TeraGrid Forum Meeting Notes (Nov.-Dec. 2009)
From TeraGrid Wiki
Monday, Nov. 30th
1:00 pm - 2:45 pm - Managing resources and how new users and small-medium jobs will be handled - All
-- discussion is continued from TG Forum call regarding small and startup users given the current capacity-limited resource situation and concerns that these users are having bad initial experience
-- What are the main issues? 1) time to create accounts, 2) queue wait times, and 3) user support limitations
-- account creation time has increased recently - partly due to staff reductions at NCSA and partly due to the increase in new allocations due to the great success of the Campus Champions and Startup allocations - NCSA has recently added a student to assist
-- Dave Hart already has a solution developed but needs implementation time from Steve Quinn's group which means deciding to change priority of current projects list - automated account creation by the PI - PI is still manually vetted
-- decision to checkpoint next quarterly meeting on progress and also halfway during a TG RT meeting - Dave, SteveQ, Maytal, and Matt will take a look at priorities before the Holidays
-- queue wait times - suggestion to send the Startup users to some subset of systems - perhaps Lonestar/Steele/Abe/Queenbee - and reserving some of the resource for these users - the TG Extension proposal indicated that we would allocate these as a group and schedule across them (metaschedule)

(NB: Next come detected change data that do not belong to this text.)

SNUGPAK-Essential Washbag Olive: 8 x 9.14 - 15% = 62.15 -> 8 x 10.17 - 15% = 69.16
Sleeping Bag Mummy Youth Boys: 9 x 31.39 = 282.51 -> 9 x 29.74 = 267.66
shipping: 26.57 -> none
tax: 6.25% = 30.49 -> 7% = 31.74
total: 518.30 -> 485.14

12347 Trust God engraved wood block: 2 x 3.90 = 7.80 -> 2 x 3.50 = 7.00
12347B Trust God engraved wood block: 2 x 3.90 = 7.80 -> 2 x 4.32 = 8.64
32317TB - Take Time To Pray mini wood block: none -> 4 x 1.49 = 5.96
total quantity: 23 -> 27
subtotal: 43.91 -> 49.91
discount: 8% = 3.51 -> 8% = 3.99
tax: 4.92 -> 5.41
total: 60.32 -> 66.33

-- Purdue Steele - Carol will come back to the group today/tomorrow with a decision on Steele's involvement in co-allocation
-- Abe/Lonestar/Queenbee - Matt polled the group and there were no objections to co-allocating these resources from this point forward
-- each of Abe/Lonestar/Queenbee/Steele should publish information on their queueing policies and provide some historical data that users can view to make decisions (note that Warren and Sched-WG have a new Queue Prediction Tool)

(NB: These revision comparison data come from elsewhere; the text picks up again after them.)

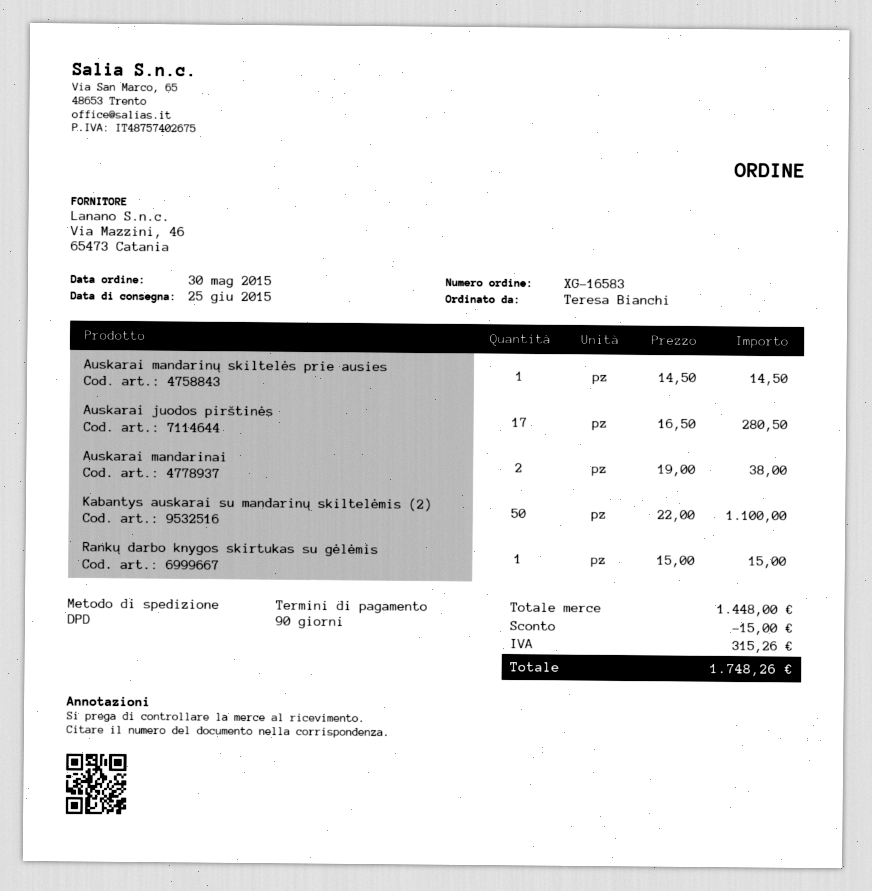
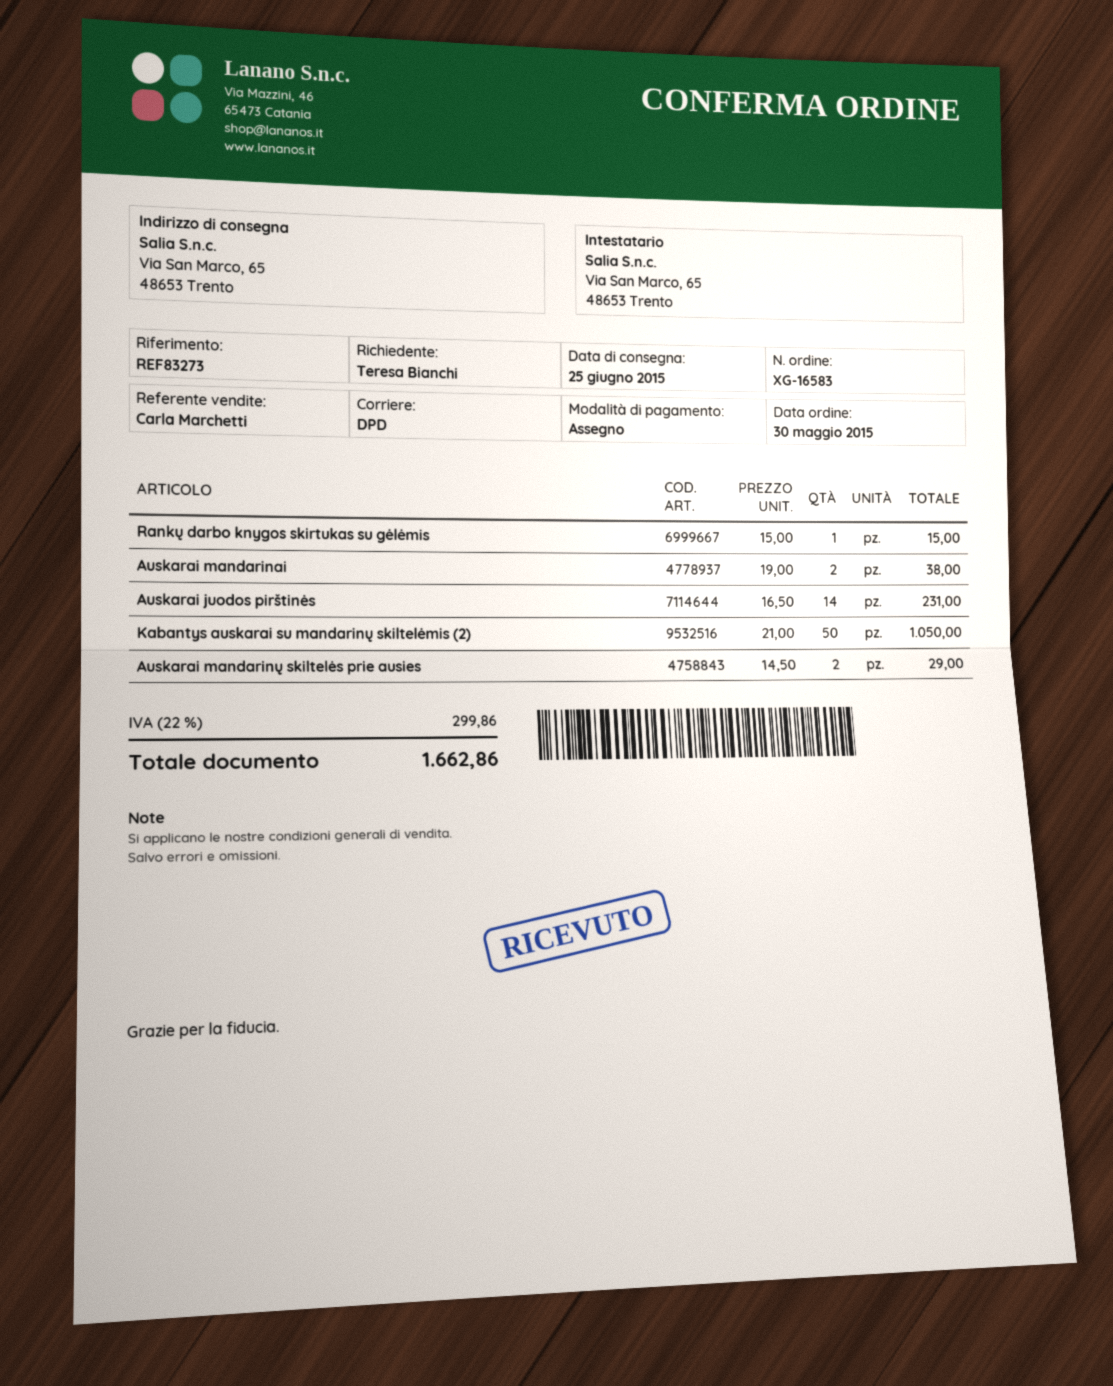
Auskarai mandarinų skiltelės prie ausies: 1 x 14.50 = 14.50 -> 2 x 14.50 = 29.00
Auskarai juodos pirštinės: 17 x 16.50 = 280.50 -> 14 x 16.50 = 231.00
Kabantys auskarai su mandarinų skiltelėmis (2): 50 x 22.00 = 1100.00 -> 50 x 21.00 = 1050.00
discount: 15.00 -> none
tax: 315.26 -> 299.86
total: 1748.26 -> 1662.86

-- User Support limitations - new user info, training, documentation - Sergiu met with Diana this morning - use TGCDB to flag certain users so RP consultants can track users and contact them - for instance, 3 months in a user uses less than 10% of allocation we should contact them and see what improvements we can make to training and documentation
-- Discussion on publishing results of Allocations meetings - need to decide what to publish and where to publish - Elizabeth and Dave Hart
3:15 pm - 4:15 pm - DataNets - DataONE - John C., John T., Dan K.
-- Contact made by Dan/Towns as TG Forum reps with DataONE via John Cobb. The Data Conservancy (Johns Hopkins) discussion has not yet happened.
-- DataONE is concerned with data at a higher level/software level such as metadata, ontologies, and user interactions. Is a distributed effort. It seems that specific science domain proposals were passed over in the first round of DataNet awardees. Hardware/physical infrastructure is a problem - not much funding by DataNet in this round.
-- DataONE's vision includes coordinated/federated Metadata nodes - can TG provide this?
-- DataONE has WG's that could overlap with TG WG's - workflow, federated identity, others. Von Welch is already part of both TG and DataONE - what other connections can we make?
-- JohnC and ChrisJ will get together and suggest some TG people that can work with the DataONE WGs.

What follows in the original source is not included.